Word for word, the records below are to be set down again.

Edit difference data:
________________________

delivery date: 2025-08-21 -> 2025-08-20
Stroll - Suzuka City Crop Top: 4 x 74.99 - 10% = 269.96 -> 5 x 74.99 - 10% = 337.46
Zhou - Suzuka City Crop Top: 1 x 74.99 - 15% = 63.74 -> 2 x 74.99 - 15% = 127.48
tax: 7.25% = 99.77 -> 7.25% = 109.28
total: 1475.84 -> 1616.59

________________________

Task answer
delivery date: 2025-08-21 -> 2025-08-20
Stroll - Suzuka City Crop Top: 4 x 74.99 - 10% = 269.96 -> 5 x 74.99 - 10% = 337.46
Zhou - Suzuka City Crop Top: 1 x 74.99 - 15% = 63.74 -> 2 x 74.99 - 15% = 127.48
tax: 7.25% = 99.77 -> 7.25% = 109.28
total: 1475.84 -> 1616.59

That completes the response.